Seiring dengan semakin mendalamnya pemahaman sains tentang fisiologi manusia, pola pernapasan dan perubahan fisiologis kita selama tidur perlahan mulai terungkap. Penelitian terbaru menunjukkan bahwa laju pernapasan dan kualitas tidur kita sangat terpengaruh pada ketinggian yang berbeda, yang patut kita pertimbangkan.
Saat kita tertidur, pernapasan kita sedikit berubah karena laju metabolisme kita menurun, yang pada gilirannya memengaruhi ventilasi.
Hubungan antara pernapasan dan tidur telah dieksplorasi dengan baik di bawah permukaan laut. Namun, saat kita mencapai ketinggian yang lebih tinggi, semuanya menjadi lebih rumit. Di ketinggian yang tinggi, kualitas tidur sering kali terpengaruh karena berkurangnya kandungan oksigen. Penelitian tersebut menunjukkan bahwa saat wisatawan mencapai Pikes Peak, yang berada 4.300 meter di atas permukaan laut, waktu tidur mereka berkurang secara signifikan, mereka lebih sering bangun, dan proporsi tidur nyenyak berkurang.
Perubahan ketinggian dapat menyebabkan waktu tidur menurun hingga kisaran 0% hingga 93%, dan semakin sering terbangun dapat mengurangi kualitas tidur secara keseluruhan.
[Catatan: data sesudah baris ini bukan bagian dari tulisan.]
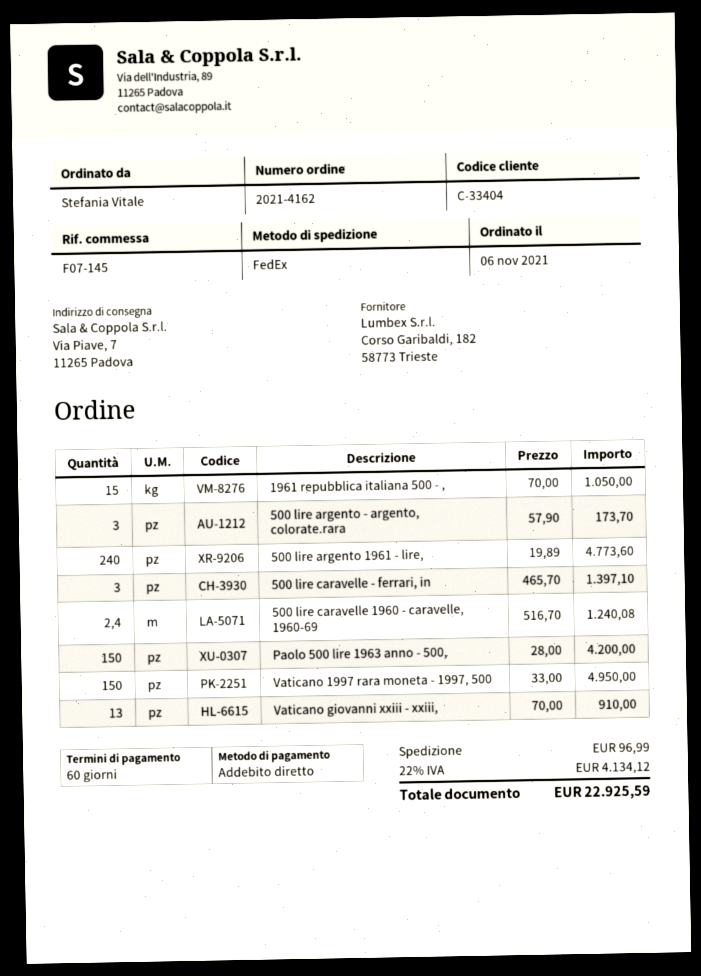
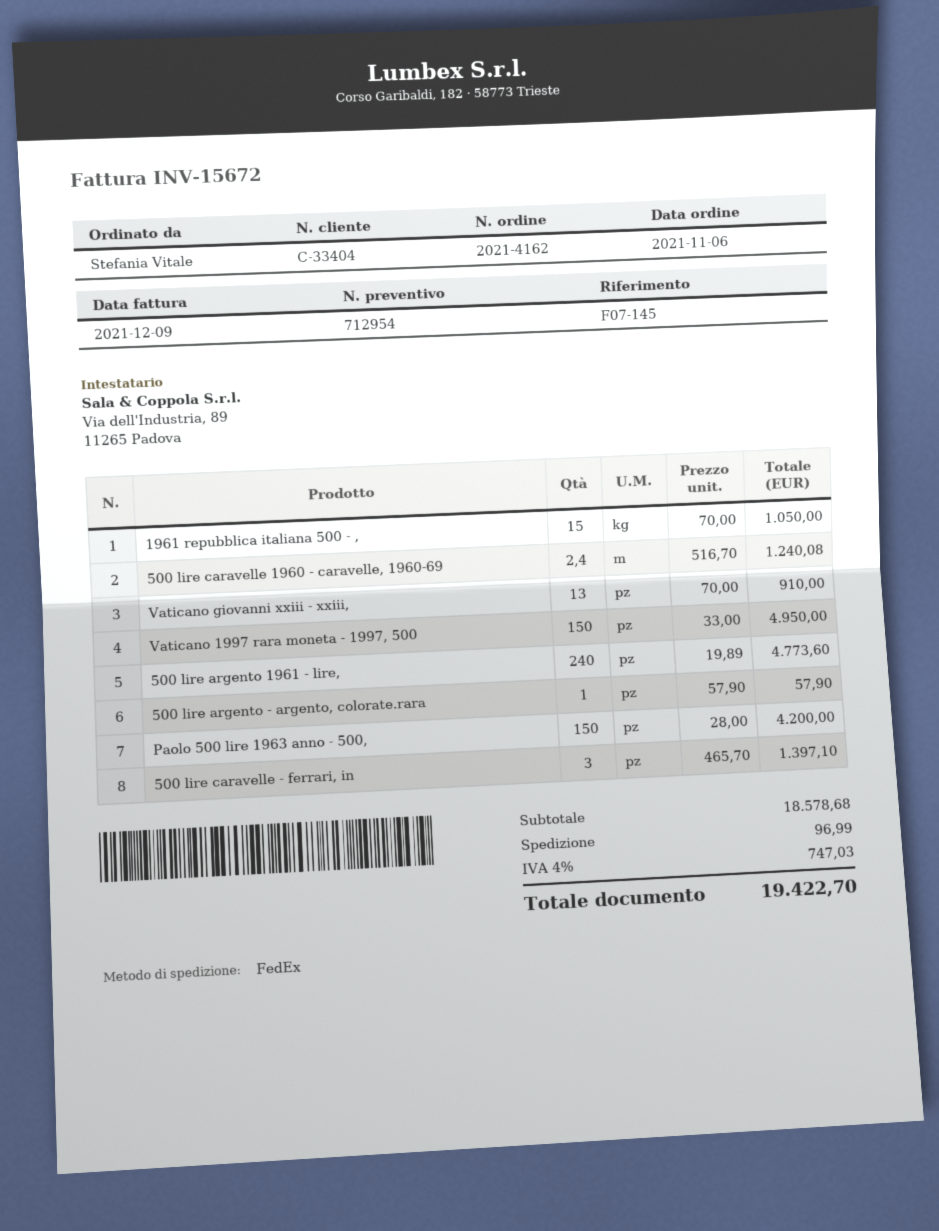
500 lire argento - argento, colorate.rara: 3 x 57.90 = 173.70 -> 1 x 57.90 = 57.90
tax: 22% = 4134.12 -> 4% = 747.03
total: 22925.59 -> 19422.70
Selama tidur, mekanisme fisiologis berubah saat kita melewati tahap-tahap tidur. Saat pertama kali tertidur, laju dan kedalaman pernapasan berubah secara signifikan karena berkurangnya metabolisme dan pengaturan sistem saraf. Selama tidur dengan gerakan mata tidak cepat (NREM), ventilasi terus menurun. Penelitian telah menunjukkan bahwa ventilasi menurun sekitar 13% selama tahap kedua NREM dan 15% selama tahap ketiga.
Saat kita memasuki tidur NREM, aktivitas diafragma menurun dan gerakan tulang rusuk meningkat, menyebabkan pola pernapasan berubah. Selain itu, resistensi saluran napas meningkat secara signifikan selama fase ini. Perubahan ini dikaitkan dengan penurunan aktivitas otot kita, yang membuat proses pernapasan menjadi lebih rumit.
Penelitian telah menunjukkan bahwa selama tidur NREM, kadar karbon dioksida meningkat dan kadar oksigen menurun, sebagaimana diukur dengan gas darah arteri, yang menunjukkan hipoventilasi secara keseluruhan.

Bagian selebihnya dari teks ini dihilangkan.